Task prompt:
Transcribe every line from the one containing "height: 196px ->" through the end of the records below, exactly, but not the pictures.

=======

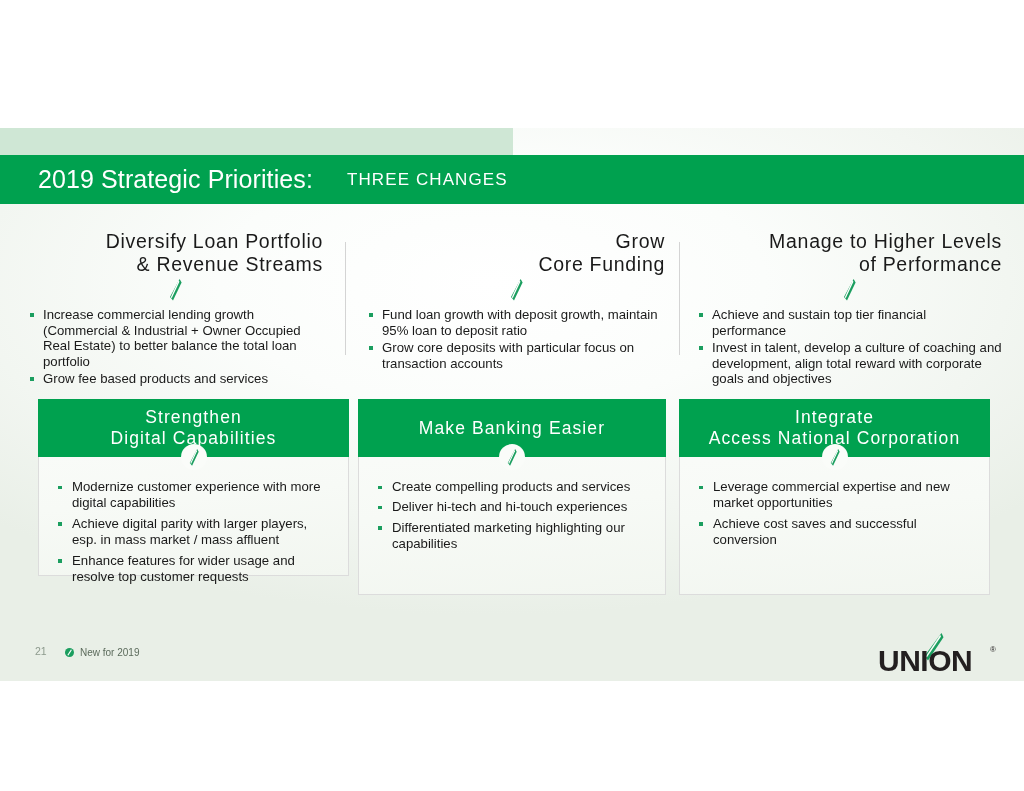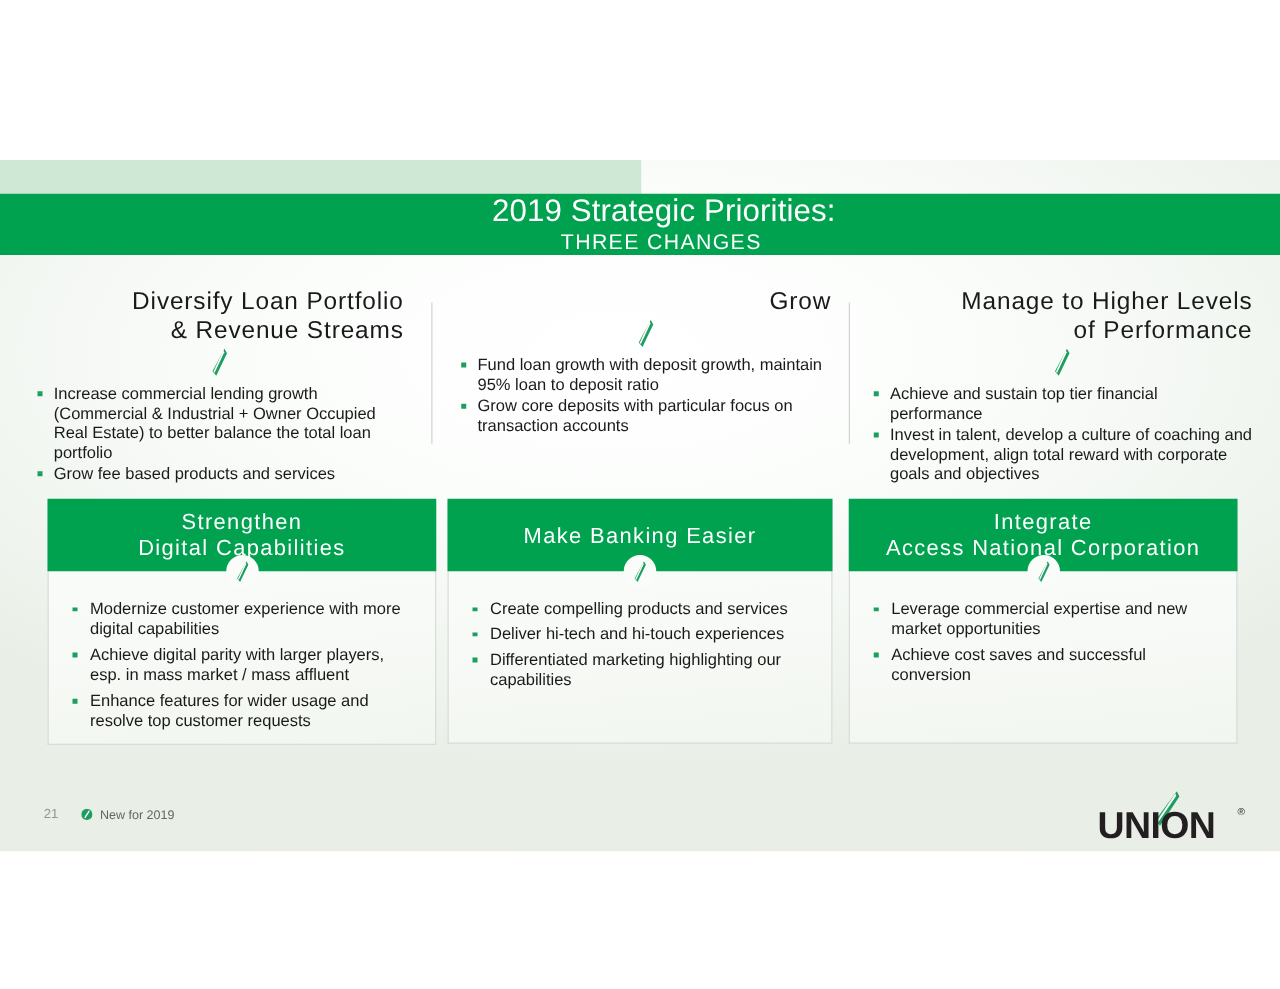"2019 Strategic Priorities:" #title-bar { flex-direction: column -> none }
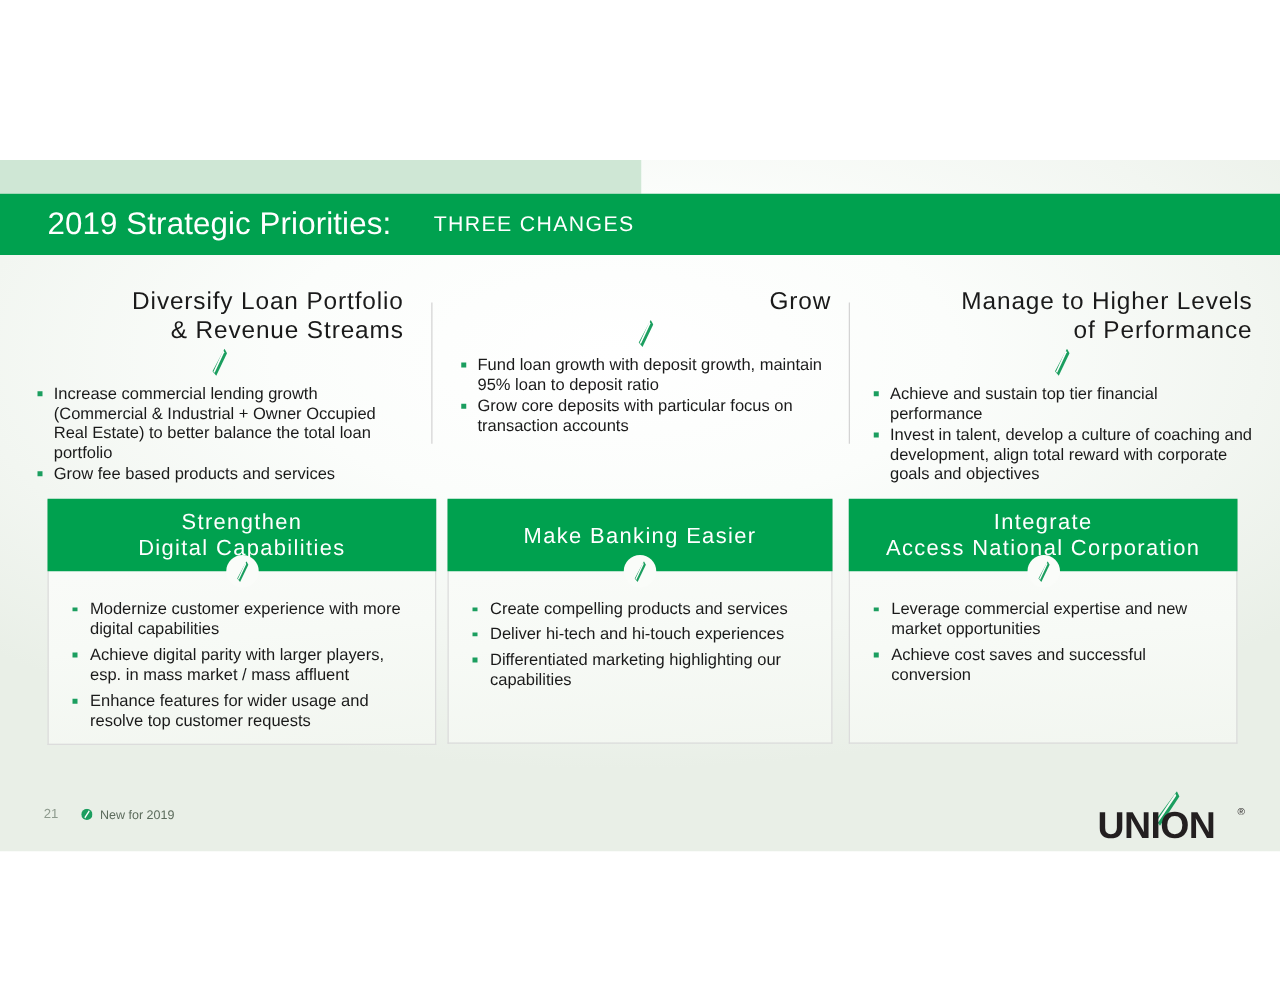"Core Funding" div { html: none -> <div>Core Funding</div> }
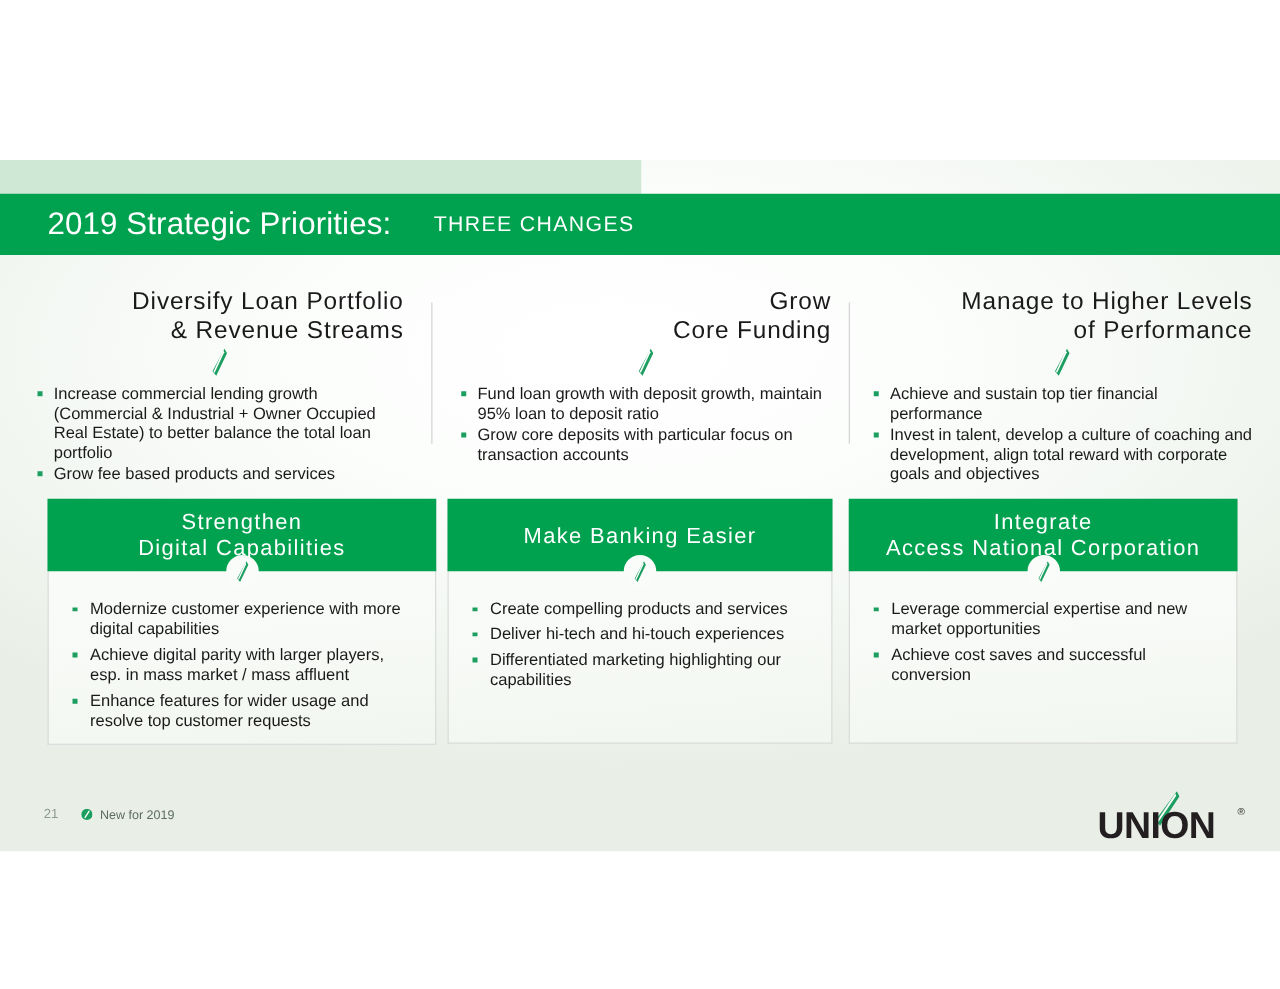"Strengthen" .box.b1 { height: 196px -> 176px }
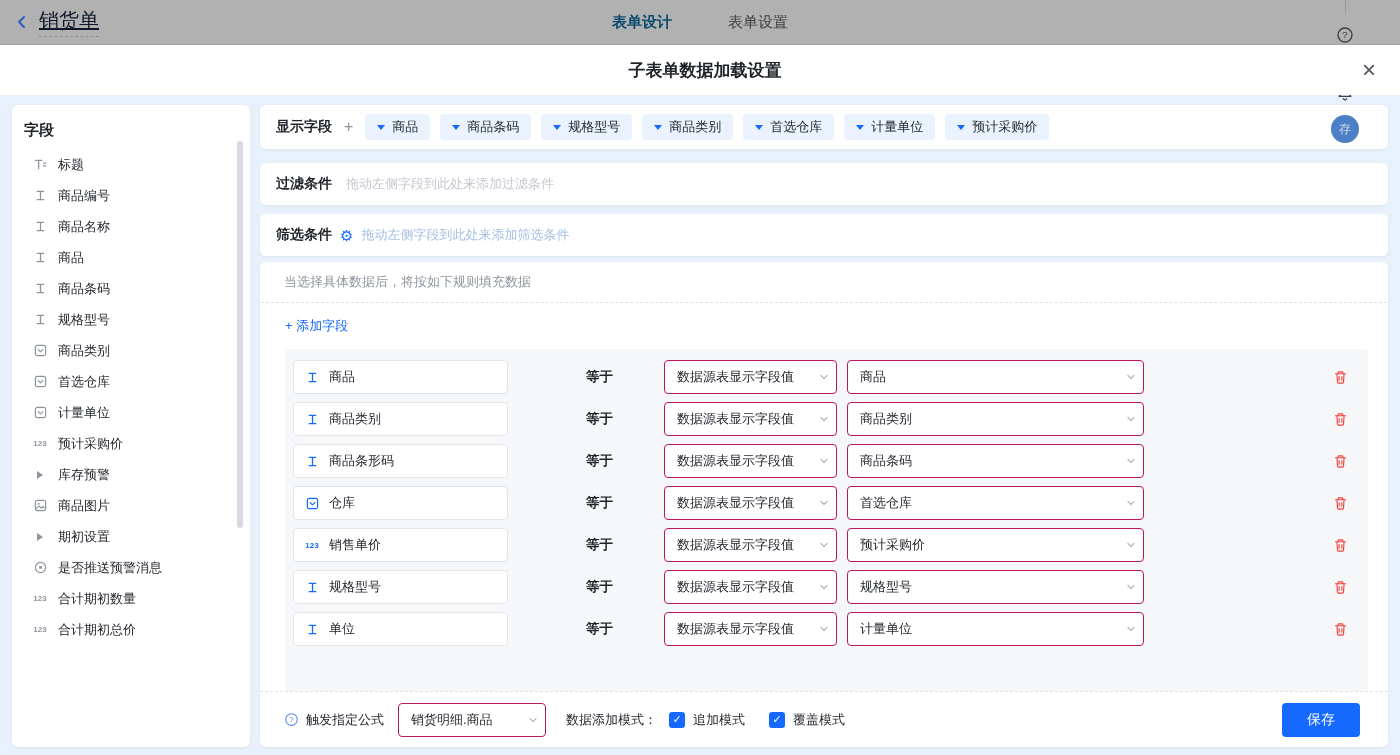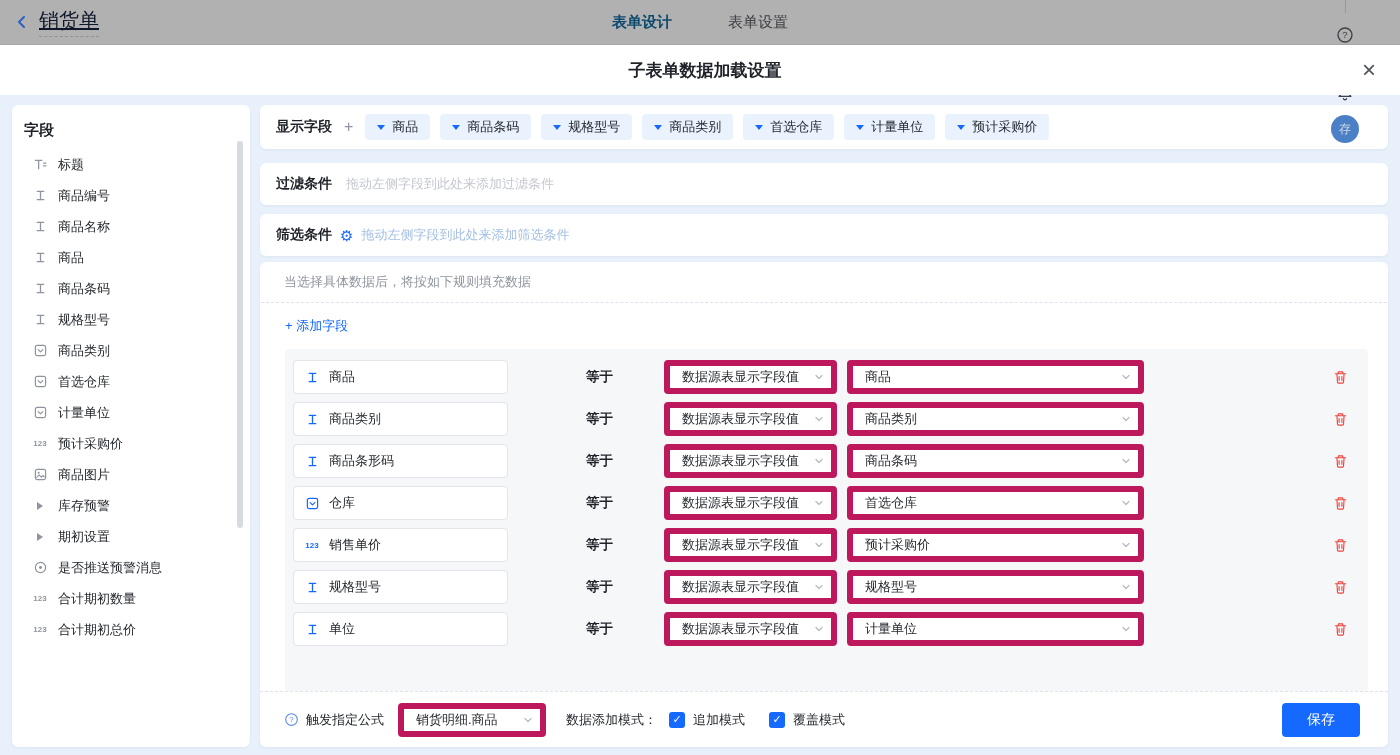"数据源表显示字段值" .dd { border: 6px solid #be185d -> 1px solid #be185d }
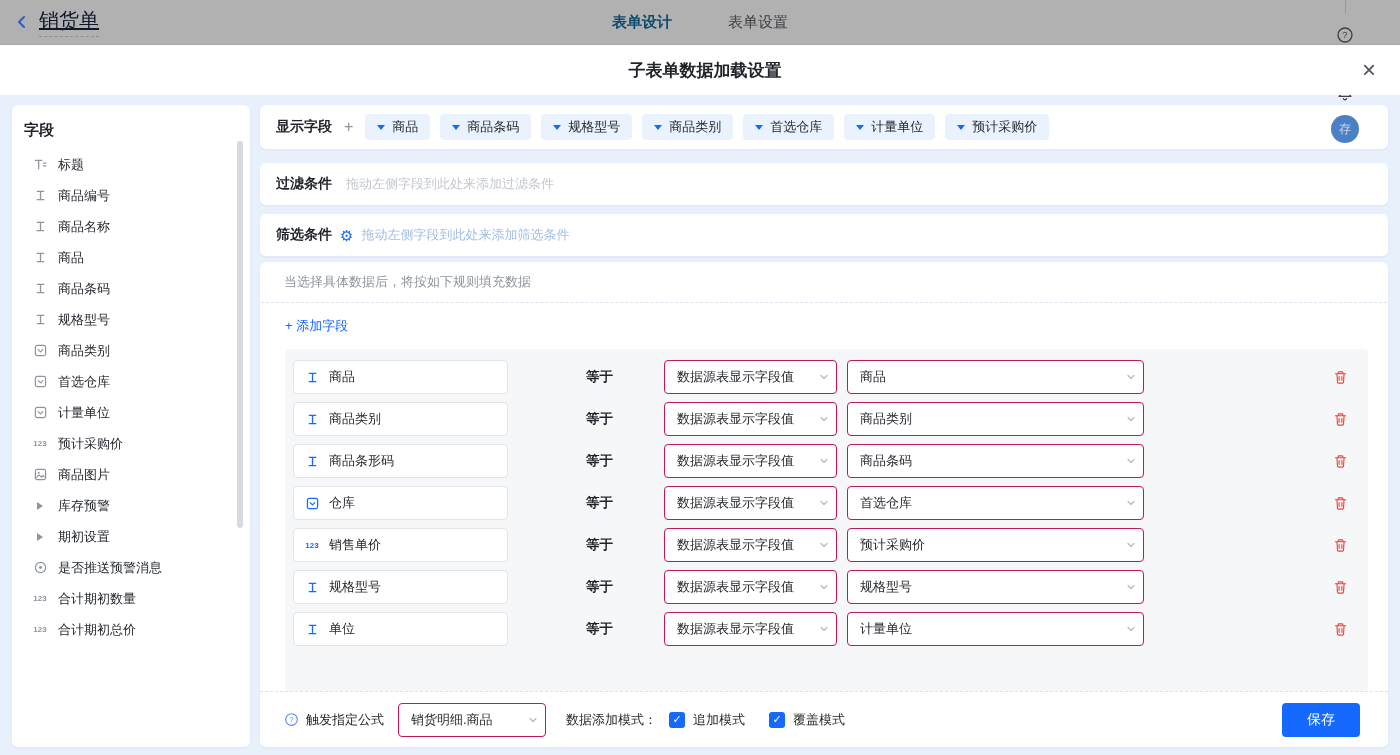"商品图片" li.fi { order: before "库存预警" -> after "库存预警" }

=======

Completed exercise:
"Strengthen" .box.b1 { height: 196px -> 176px }
"数据源表显示字段值" .dd { border: 6px solid #be185d -> 1px solid #be185d }
"商品图片" li.fi { order: before "库存预警" -> after "库存预警" }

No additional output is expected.